Whilst I agreed with a lot of the message of this chapter, it probably has limited significance in exams, because students simply don't have the time to revise their work. I appreciate that practising editing their writing might make students become better writers so that they perform better in the exam, in the same way that a musician replaying a bar they didn't play so well in rehearsal will likely improve their performance in a recital even though they won't have the opportunity to 'edit' themselves whilst in concert. I'm also aware that thinking of work as 'drafts' has powerful effects on mindset: it makes tasks less intimidating and fosters the idea that we should always be improving. However, I don't know how much value there is in making several revisions to a draft, compared to taking those lessons forward to another piece of writing. As a result, it probably goes in the green section of the Venn diagram above: useful to make better writers and economists; not a useful exam skill.
5) The GST-TDG method for introductions/conclusions
This final one arguably falls into the green section in the venn above: it's not bad general advice for writing introductions, and it's probably a useful crutch for economic communication too, as long as, as recommended in the book, you recognise that as writers become more experienced they may well decide to move away from it. However, I'm not sure it's great exam advice.
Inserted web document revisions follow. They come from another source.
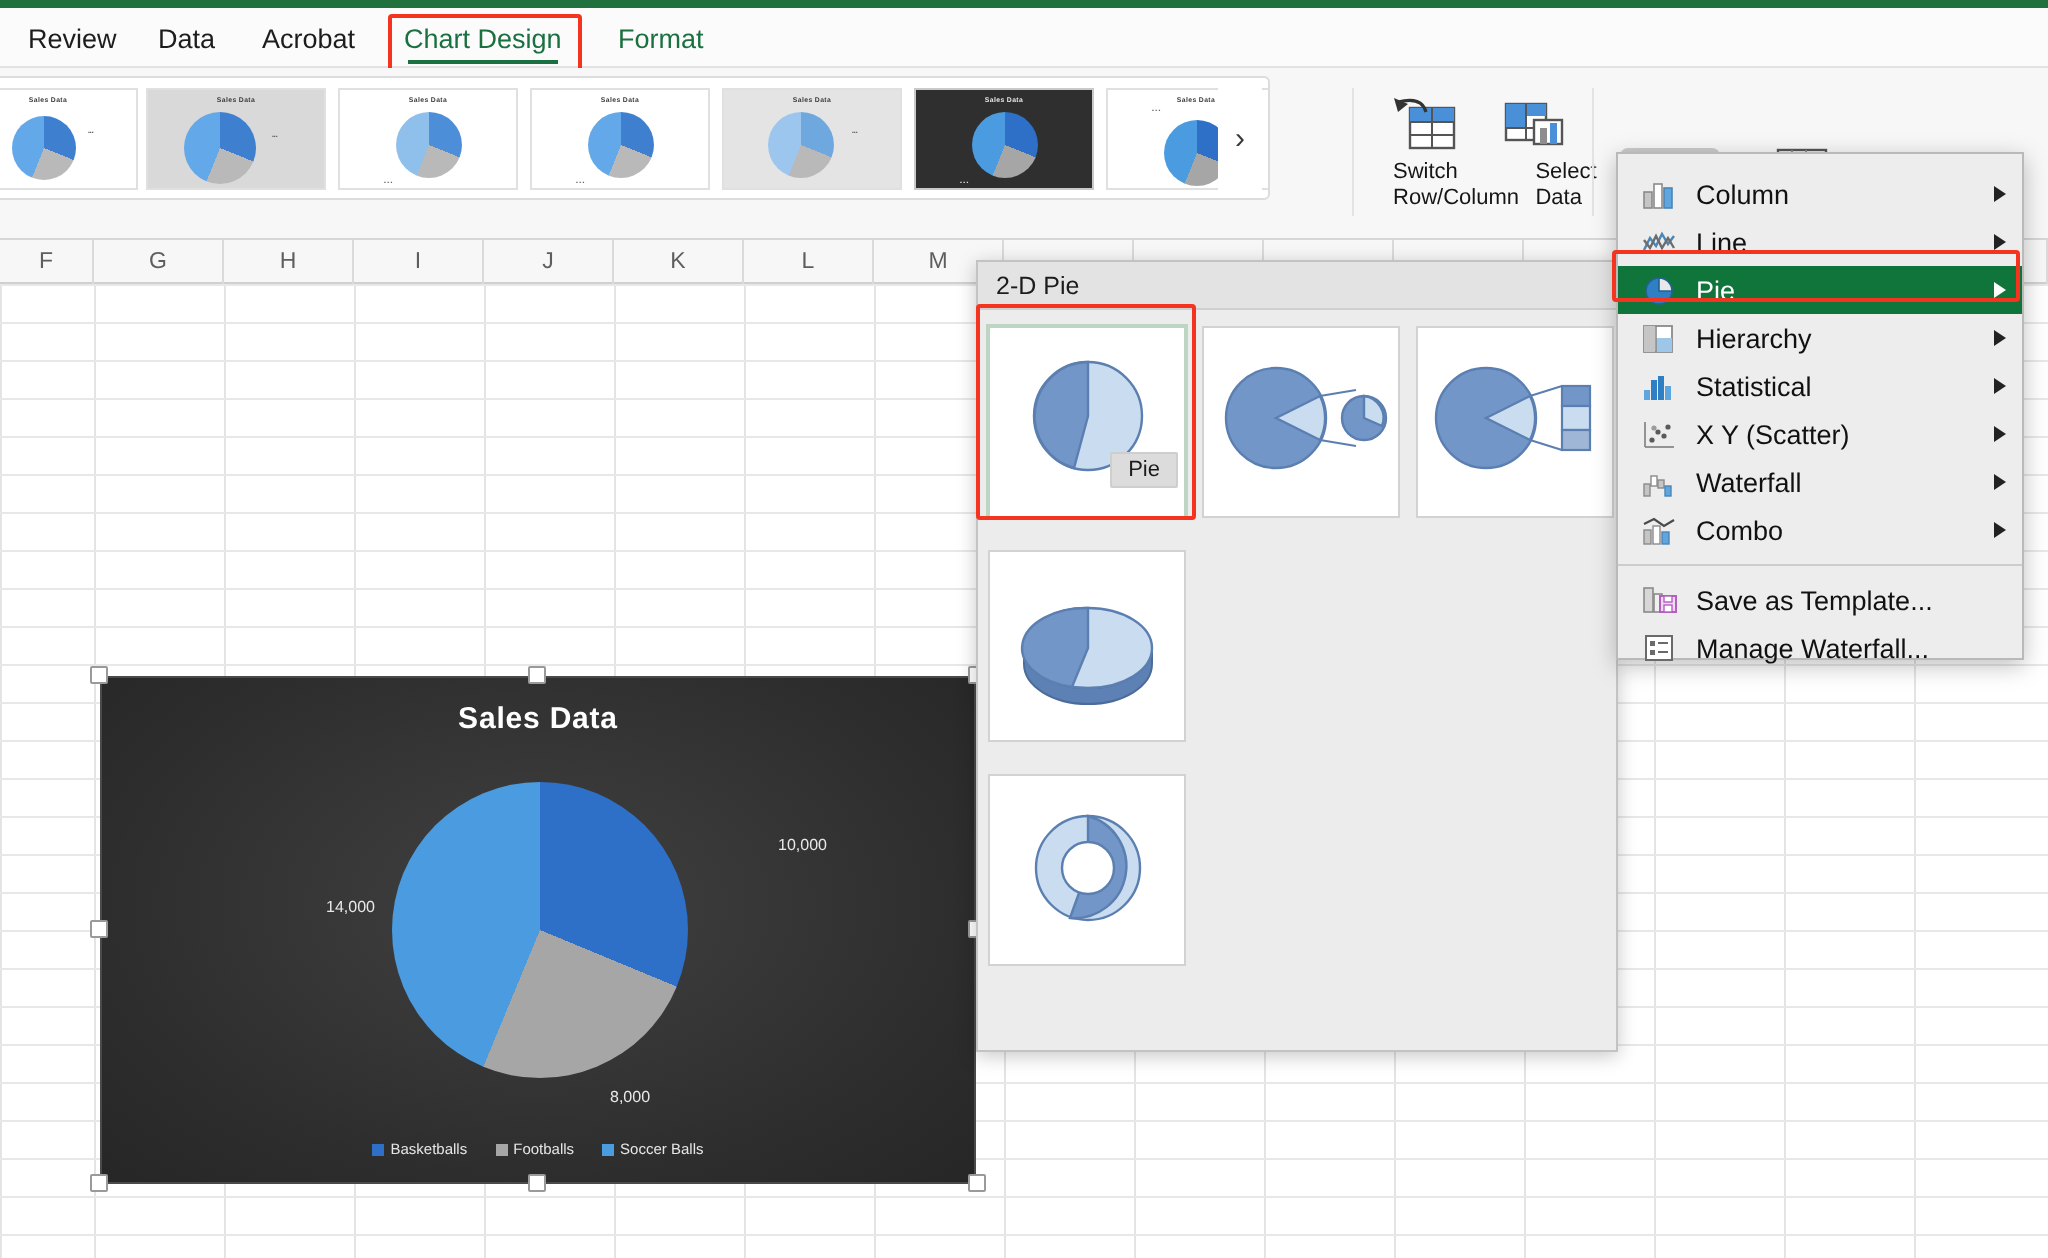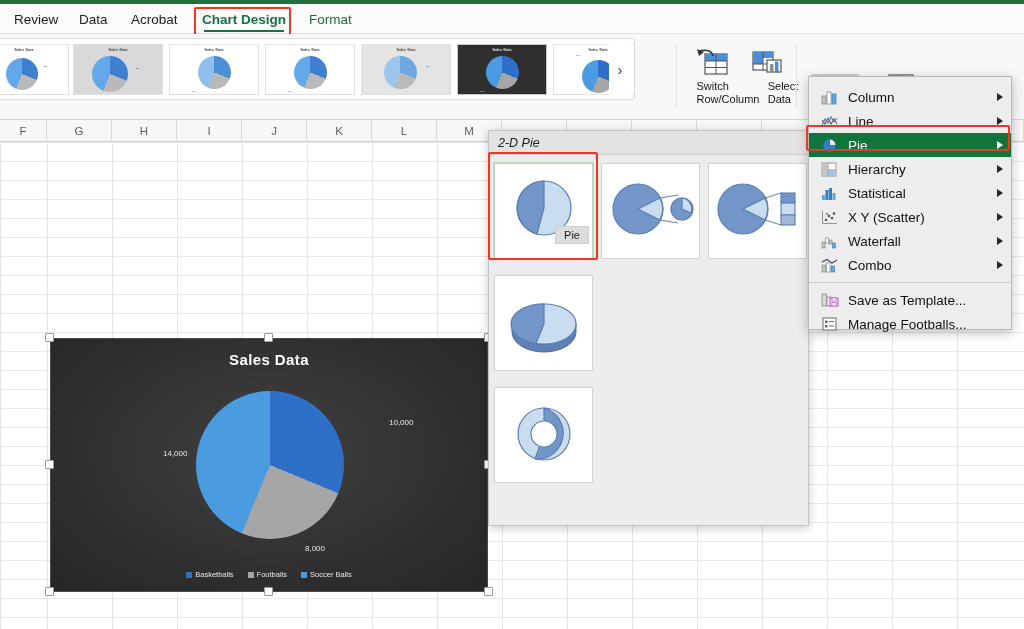--- a/index.html
+++ b/index.html
@@ -32,7 +32,7 @@
     padding:0 4px;
     white-space:nowrap;
   }
-  .tab.green{ color:#1a7040; font-weight:bold; }
+  .tab.green{ color:#1a7040; font-weight:normal; }
   .tab.plain-green{ color:#1a7040; font-weight:normal; }
   .tab-underline{
     position:absolute; bottom:2px; left:6px; right:6px; height:2.5px;

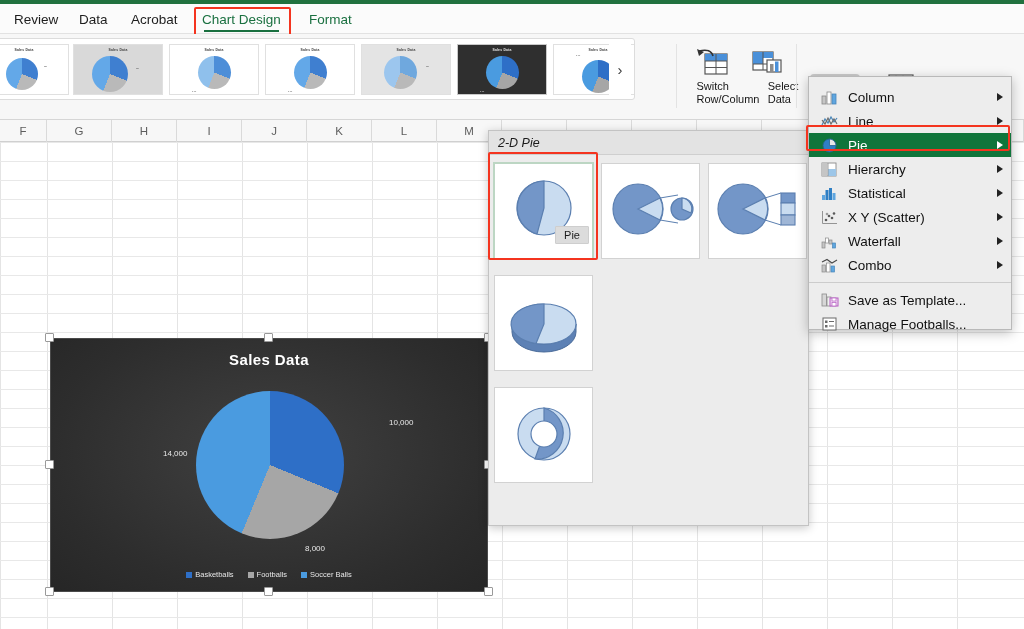--- a/index.html
+++ b/index.html
@@ -185,7 +185,7 @@
     border-bottom:1px solid #cfcfcf;
     display:flex; align-items:center;
     padding-left:9px;
-    font-size:12.5px; color:#1c1c1c;font-style:italic;
+    font-size:12.5px; color:#1c1c1c;
   }
   .sub-row{
     display:flex; gap:8px; padding:8px 0 8px 5px;

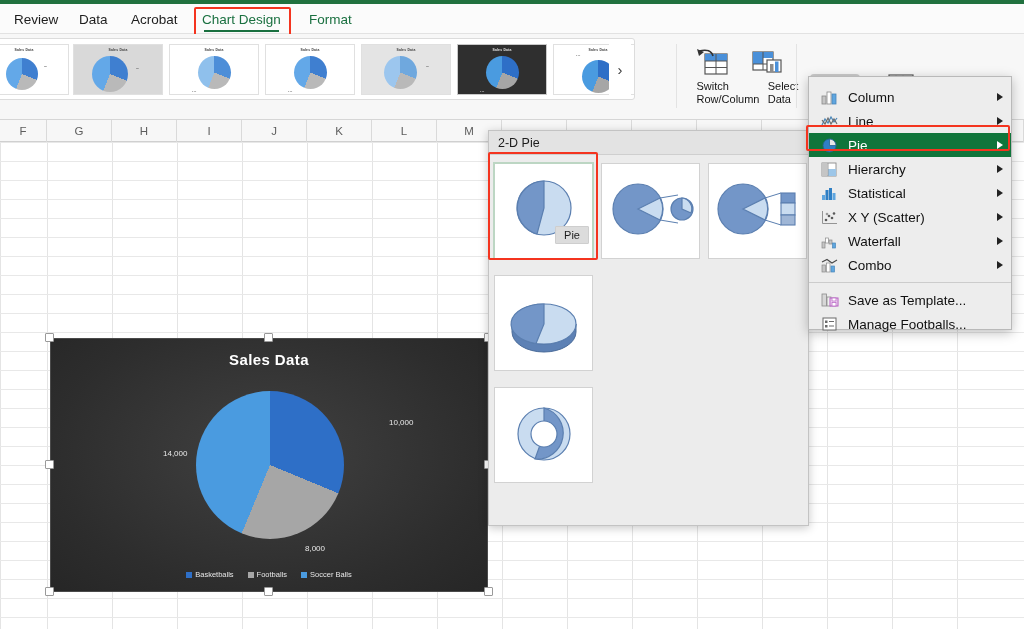--- a/index.html
+++ b/index.html
@@ -672,7 +672,7 @@
         <line x1="8" y1="10" x2="13" y2="10" stroke="#6a6a6a" stroke-width="1"></line>
       </svg>
     </span>
-    <span class="mtx">Manage Footballs...</span>
+    <span class="mtx">Manage Waterfall...</span>
   </div>
 </div>
 

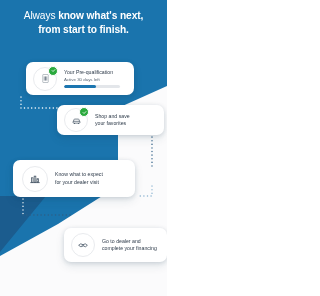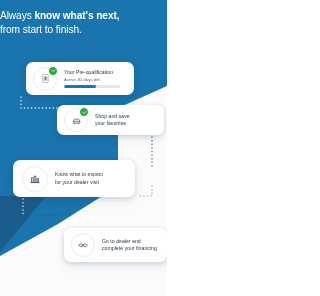--- a/index.html
+++ b/index.html
@@ -30,7 +30,7 @@
     left: 0;
     top: 9px;
     width: 167px;
-    text-align: left;
+    text-align: center;
     color: #ffffff;
     font-size: 10.2px;
     line-height: 13.5px;

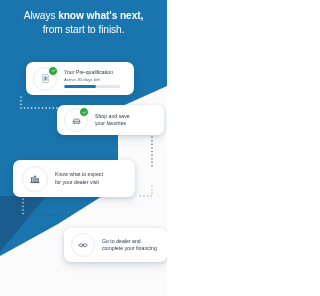--- a/index.html
+++ b/index.html
@@ -41,7 +41,7 @@
   .headline .l1 { display: block; }
   .headline .l1 .reg { font-weight: 400; }
   .headline .l1 .bold { font-weight: 700; }
-  .headline .l2 { display: block; font-weight: 400; }
+  .headline .l2 { display: block; font-weight: 700; }
 
   
   .dots { position: absolute; z-index: 3; }

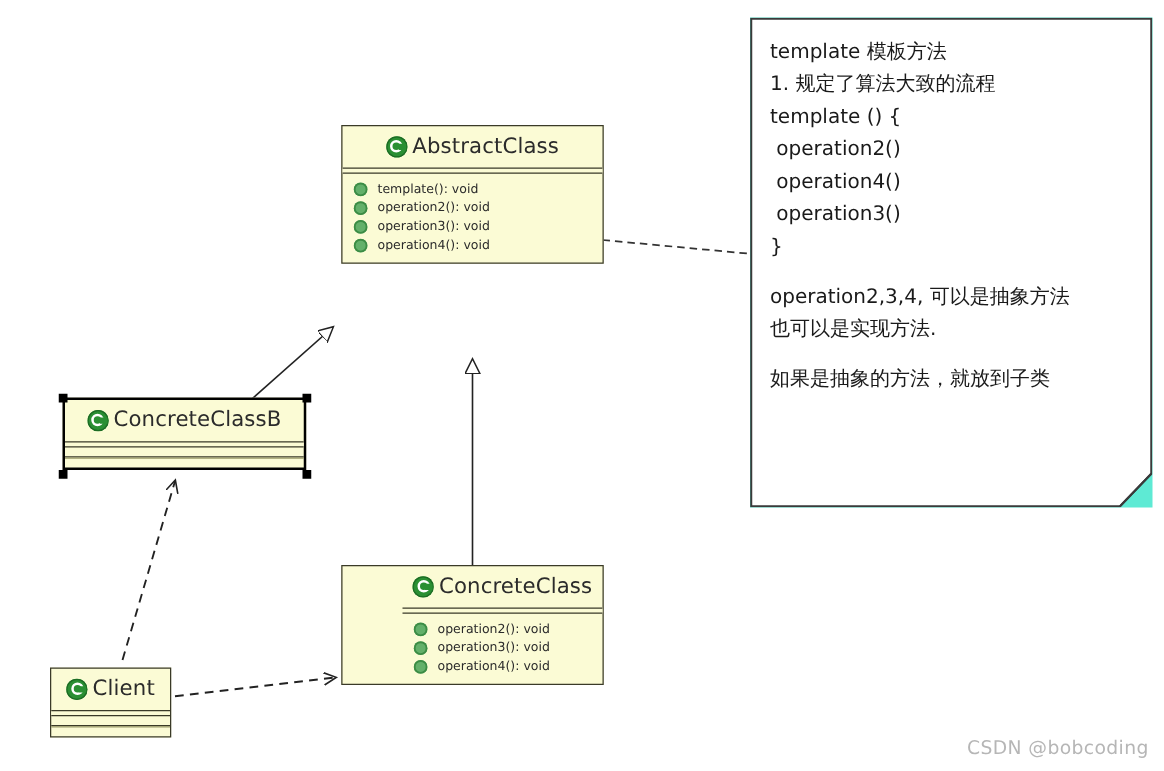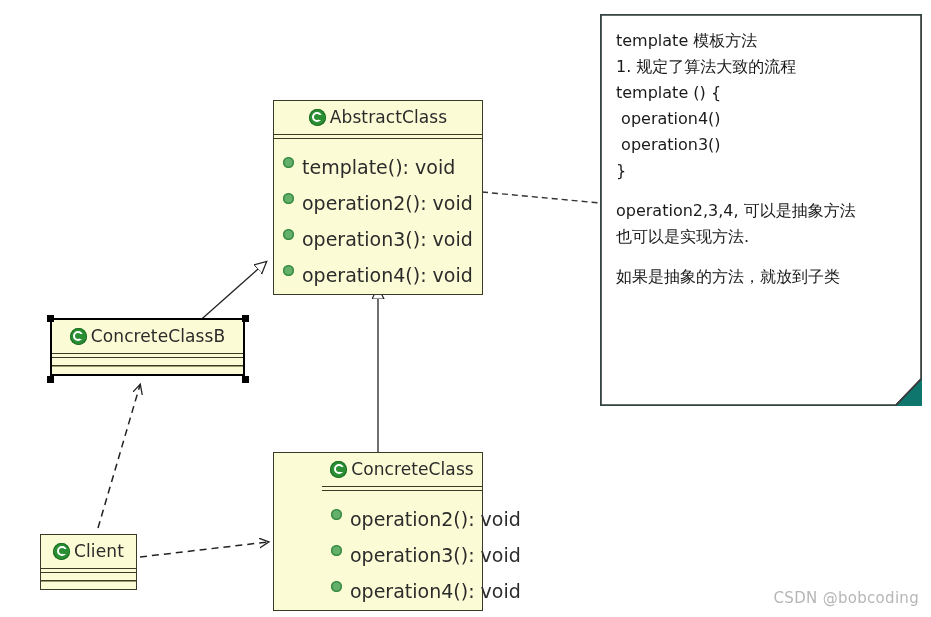--- a/index.html
+++ b/index.html
@@ -136,7 +136,7 @@
   .uml-note {
     position: absolute;
     box-sizing: border-box;
-    background: #0f766e;
+    background: #5eead4;
     z-index: 3;
   }
   .uml-note .note-shape {

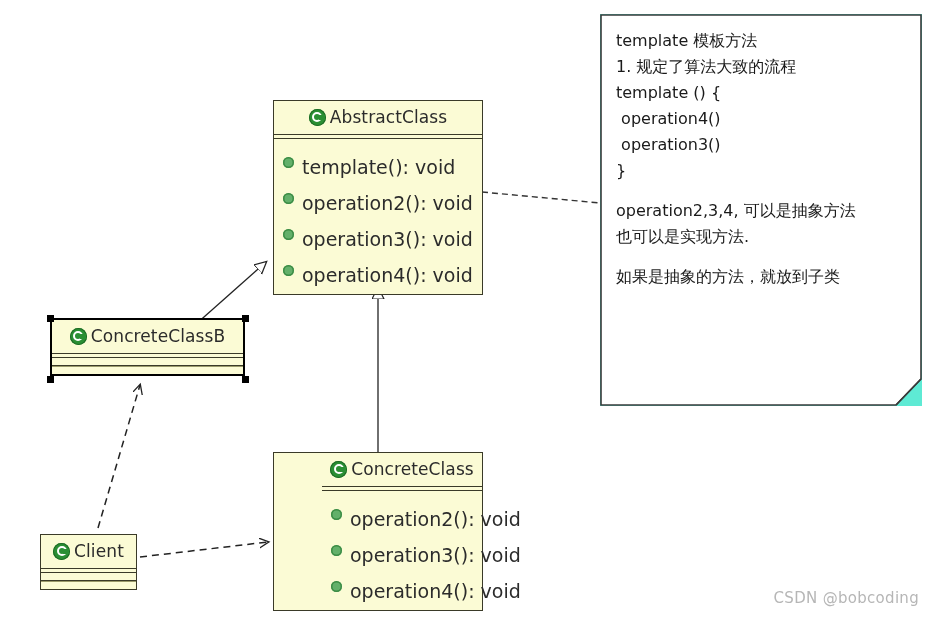--- a/index.html
+++ b/index.html
@@ -291,6 +291,7 @@
       <div class="note-line">template 模板方法</div>
       <div class="note-line">1. 规定了算法大致的流程</div>
       <div class="note-line">template () {</div>
+      <div class="note-line"> operation2()</div>
       <div class="note-line"> operation4()</div>
       <div class="note-line"> operation3()</div>
       <div class="note-line">}</div>

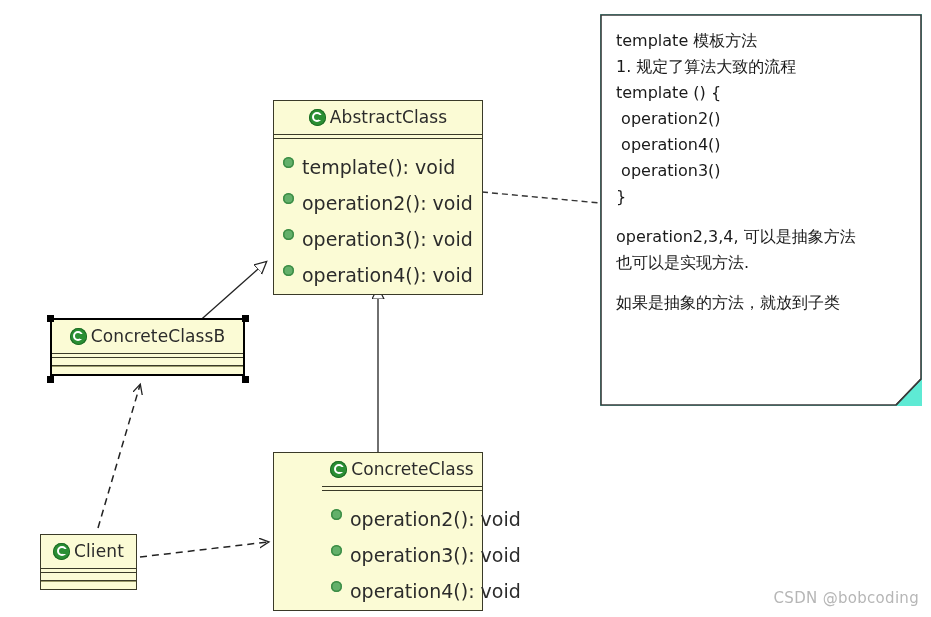--- a/index.html
+++ b/index.html
@@ -70,9 +70,8 @@
     white-space: nowrap;
   }
   .member-text {
-    font-size: 19px;
+    font-size: 10px;
     color: #2b2b2b;
-    margin-top: 10px;
   }
   .empty-compartment {
     height: 7px;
The idea is that while learning to write introductions, students should write a general statement, a specific statement and then a thesis statement. One of the examples given is 'Penguins are the most popular animals (general). However, they have become an endangered species as sea ice disappears from their habitats (specific). Rising sea levels are among the most dangerous effects of climate change and should be viewed as an urgent issue (thesis)'.
Conclusions, on the other hand, should go the other way, starting with a thesis statement, moving to a specific statement and then a general statement.
I'm not an examiner, but I feel like, in an exam situation, a general statement in an introduction is a bit redundant and a waste of time. Instead, I'd point students towards Paula Worth's article on essay introductions in Teaching History (there's a paywall but your history department might have membership).
Similarly, I worry that this will just perpetuate to students the idea that a conclusion is just a repetition of the introduction, which would mean they could lose a valuable opportunity to tie their ideas together and gain evaluation marks.
This post sounds negative, but I found the useful bits really are very useful, so it was definitely worth a read. With the bits I didn't find useful, perhaps if I return to them in a few years with fresh eyes, I might better understand them?